# RNN-T Load weights


In [None]:
log_dir = "/home/julian/exp/speech/myrtlespeech/rnnt/debug/2/"

In [None]:
%load_ext autoreload
%autoreload 2

In [None]:
import os
import pathlib
import typing

import torch
from google.protobuf import text_format

from myrtlespeech.model.rnn_t import RNNTEncoder, RNNT
from myrtlespeech.run.callbacks.csv_logger import CSVLogger
from myrtlespeech.run.callbacks.callback import Callback, ModelCallback
from myrtlespeech.run.callbacks.clip_grad_norm import ClipGradNorm
from myrtlespeech.run.callbacks.report_mean_batch_loss import ReportMeanBatchLoss
from myrtlespeech.run.callbacks.stop_epoch_after import StopEpochAfter
from myrtlespeech.run.callbacks.mixed_precision import MixedPrecision
from myrtlespeech.builders.task_config import build
from myrtlespeech.run.train import fit
from myrtlespeech.protos import task_config_pb2
from myrtlespeech.run.callbacks.rnn_t_training import RNNTTraining
from myrtlespeech.run.run import ReportRNNTDecoder

In [None]:
from myrtlespeech.run.train import run_stage
from myrtlespeech.run.callbacks.callback import CallbackHandler

In [None]:
torch.backends.cudnn.benchmark = False # since variable size inputs
import os

os.environ["CUDA_VISIBLE_DEVICES"] = "0"

In [None]:
weights_fp = "/home/julian/models/rnnt-53.pt"

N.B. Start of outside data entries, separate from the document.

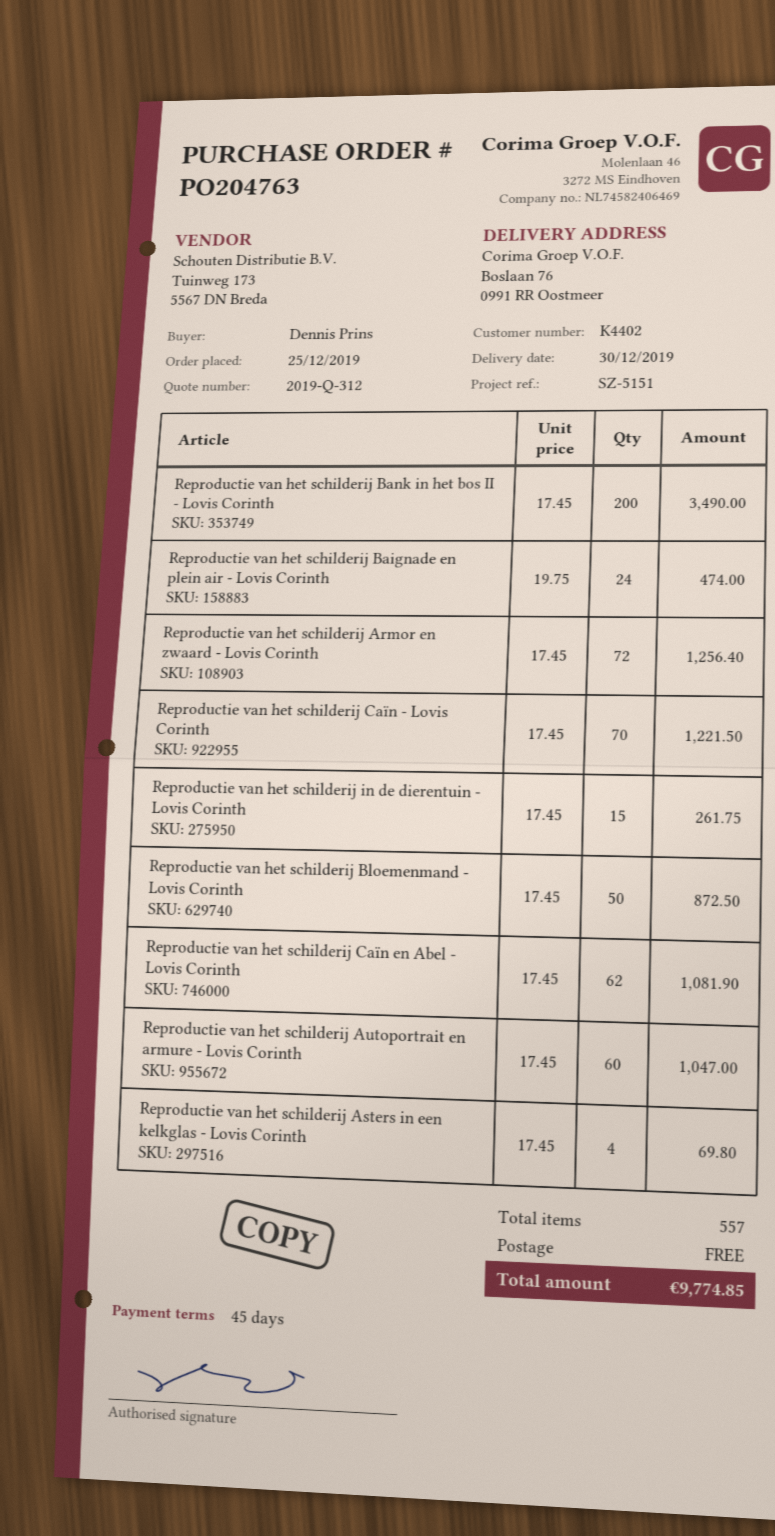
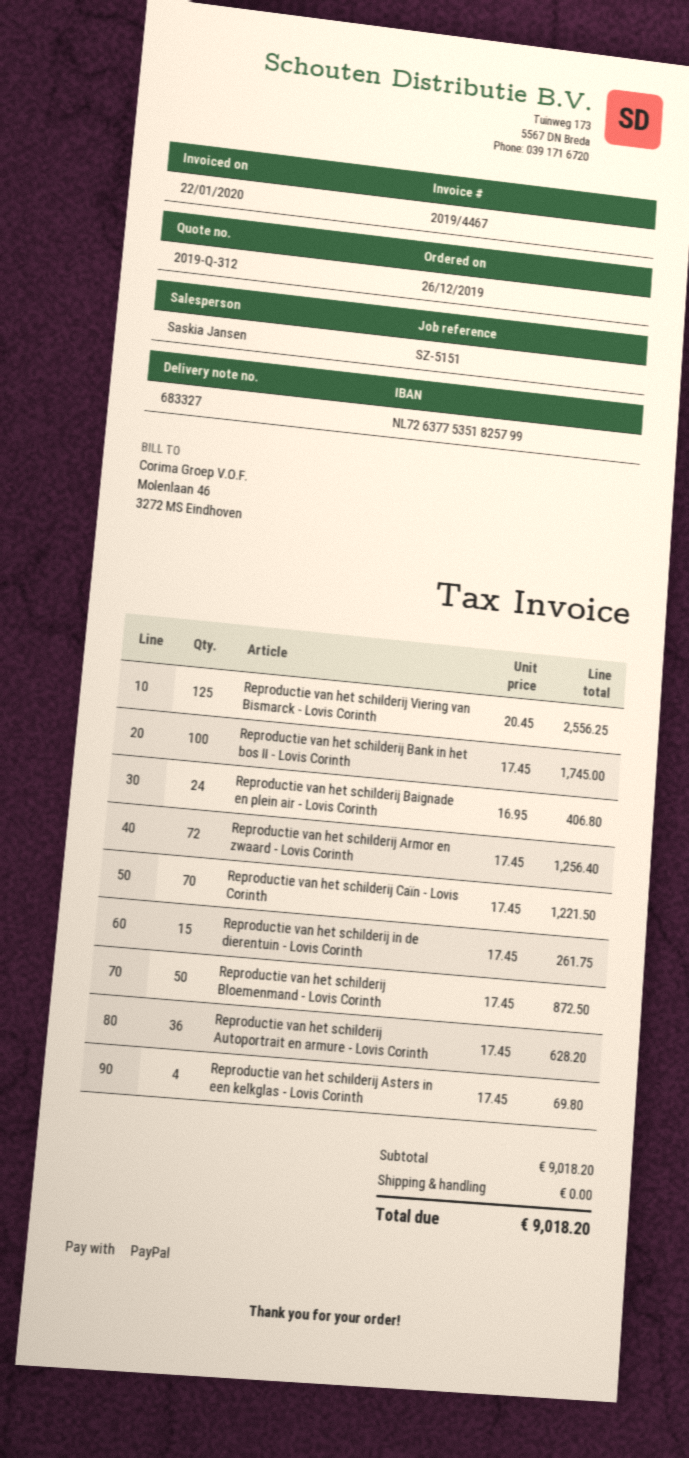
order date: 2019-12-25 -> 2019-12-26
Reproductie van het schilderij Bank in het bos II - Lovis Corinth: 200 x 17.45 = 3490.00 -> 100 x 17.45 = 1745.00
Reproductie van het schilderij Baignade en plein air - Lovis Corinth: 24 x 19.75 = 474.00 -> 24 x 16.95 = 406.80
Reproductie van het schilderij Caïn en Abel - Lovis Corinth: 62 x 17.45 = 1081.90 -> none
Reproductie van het schilderij Autoportrait en armure - Lovis Corinth: 60 x 17.45 = 1047.00 -> 36 x 17.45 = 628.20
Reproductie van het schilderij Viering van Bismarck - Lovis Corinth: none -> 125 x 20.45 = 2556.25
total: 9774.85 -> 9018.20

model = torch.load(weights_fp)
for key, val in model["network"].items():
    print(key, val.shape)



In [None]:
torch.load(weights_fp)['network']["joint_net.3.bias"]

Build the RNNT model defined in the config file:

In [None]:
# parse example config file
with open("../src/myrtlespeech/configs/rnn_t_en_ds_int.config") as f:
    task_config = text_format.Merge(f.read(), task_config_pb2.TaskConfig())


In [None]:
# create all components for config
# FYI: if using train-clean-100 & dev-clean this cell takes O(60s) 
seq_to_seq, epochs, train_loader, eval_loader = build(task_config)


In [None]:
seq_to_seq

In [None]:
                    #ds_int: ms
dict_map_partial = {"encoder.0": "encode.fc1.fully_connected.0",
               "encoder.3": "encode.fc1.fully_connected.3",
               "encoder.6.layers.0": "encode.rnn1",
               "encoder.6.layers.2.rnn.weight_ih_l0": "encode.rnn1.rnn.weight_ih_l1",
               "encoder.6.layers.2.rnn.weight_hh_l0": "encode.rnn1.rnn.weight_hh_l1",
               "encoder.6.layers.2.rnn.bias_ih_l0": "encode.rnn1.rnn.bias_ih_l1",
               "encoder.6.layers.2.rnn.bias_hh_l0": "encode.rnn1.rnn.bias_hh_l1",
                "encoder.8": "encode.fc2.fully_connected.0",
                "encoder.11": "encode.fc2.fully_connected.3",
                "prediction.dec_rnn.layers.0": "predict_net.dec_rnn",
                "prediction.dec_rnn.layers.2.rnn.weight_ih_l0": "predict_net.dec_rnn.rnn.weight_ih_l1",
                "prediction.dec_rnn.layers.2.rnn.weight_hh_l0": "predict_net.dec_rnn.rnn.weight_hh_l1",
                "prediction.dec_rnn.layers.2.rnn.bias_ih_l0": "predict_net.dec_rnn.rnn.bias_ih_l1",
                "prediction.dec_rnn.layers.2.rnn.bias_hh_l0": "predict_net.dec_rnn.rnn.bias_hh_l1",
                "prediction.embed": "predict_net.embed",
            "joint_net.0": "joint_net.fully_connected.fully_connected.0",
            "joint_net.3": "joint_net.fully_connected.fully_connected.3"}



In [None]:
def get_keys(model_):
    keys = []
    for k, _ in model_.named_parameters():
        keys.append(k)
    return keys

dict_map = {}
ms_keys = get_keys(seq_to_seq.model) 
dsi_keys = model["network"].keys()
for mskey in ms_keys:
    found_key = False
    for p_dsikey, p_mskey in dict_map_partial.items():
        
        if p_mskey in mskey:
            dsikey = mskey.replace(p_mskey, p_dsikey)
            dict_map[dsikey] = mskey
            found_key = True
    assert found_key == True, f"Did not find key={mskey}"
dict_map

In [None]:
## pad input fc with zeros:
add_zeros = False
if add_zeros:
    val = model["network"]["encoder.0.weight"]
    val_saved = val
    print(val.shape, type(val), val.dtype, val.type())
    zeros = torch.zeros(1152, 80).to(val.device).type(val.dtype)
    val = torch.cat([zeros, val], dim=-1).contiguous()
    assert val.shape ==  (1152, 400)
    model["network"]["encoder.0.weight"] = val

In [None]:
## update to new params

state_dict = seq_to_seq.model.state_dict()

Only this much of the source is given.